PROBLEM STATEMENT
Beneath this line is the data. Output exactly the lines from the line with "Giacca Idexe 9" to the line with "total: 150.02 -> 137.24", both ends included, and nothing more.

Change listing data
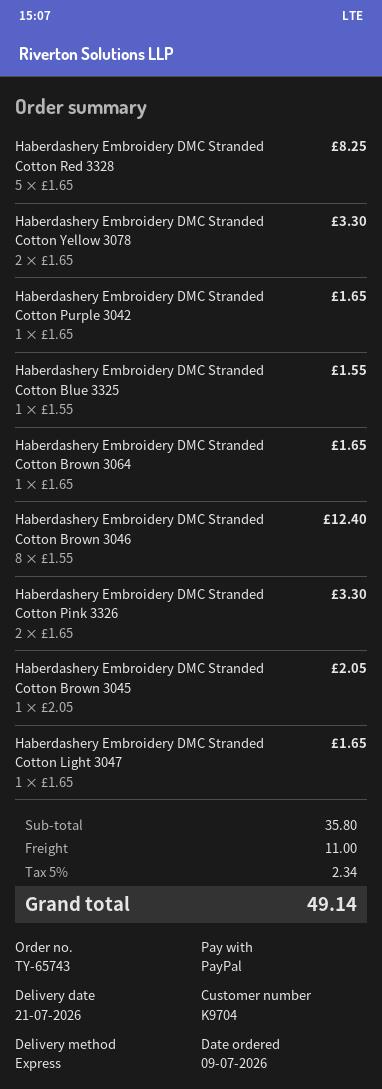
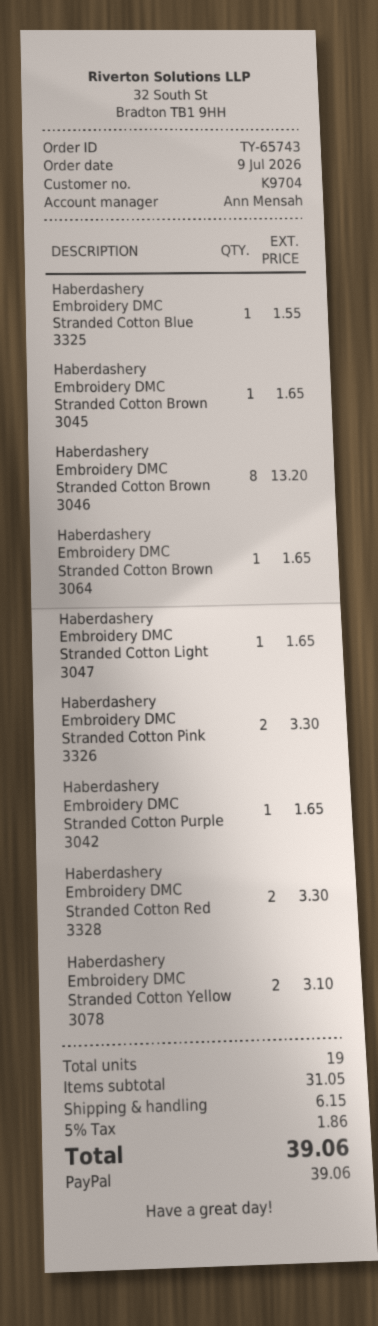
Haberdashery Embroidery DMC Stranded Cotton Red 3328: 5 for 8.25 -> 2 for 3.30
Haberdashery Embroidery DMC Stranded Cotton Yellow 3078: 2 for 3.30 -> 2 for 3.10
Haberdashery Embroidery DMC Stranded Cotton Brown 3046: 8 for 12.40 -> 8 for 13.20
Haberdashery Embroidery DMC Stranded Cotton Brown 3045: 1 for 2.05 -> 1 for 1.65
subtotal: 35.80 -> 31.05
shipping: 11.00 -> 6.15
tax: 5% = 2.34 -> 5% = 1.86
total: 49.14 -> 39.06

==

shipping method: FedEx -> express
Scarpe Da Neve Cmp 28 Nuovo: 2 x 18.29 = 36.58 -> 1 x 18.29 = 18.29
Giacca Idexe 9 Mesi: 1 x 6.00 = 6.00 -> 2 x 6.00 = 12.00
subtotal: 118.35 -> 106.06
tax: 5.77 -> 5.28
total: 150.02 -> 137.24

RESPONSE BELOW
Giacca Idexe 9 Mesi: 1 x 6.00 = 6.00 -> 2 x 6.00 = 12.00
subtotal: 118.35 -> 106.06
tax: 5.77 -> 5.28
total: 150.02 -> 137.24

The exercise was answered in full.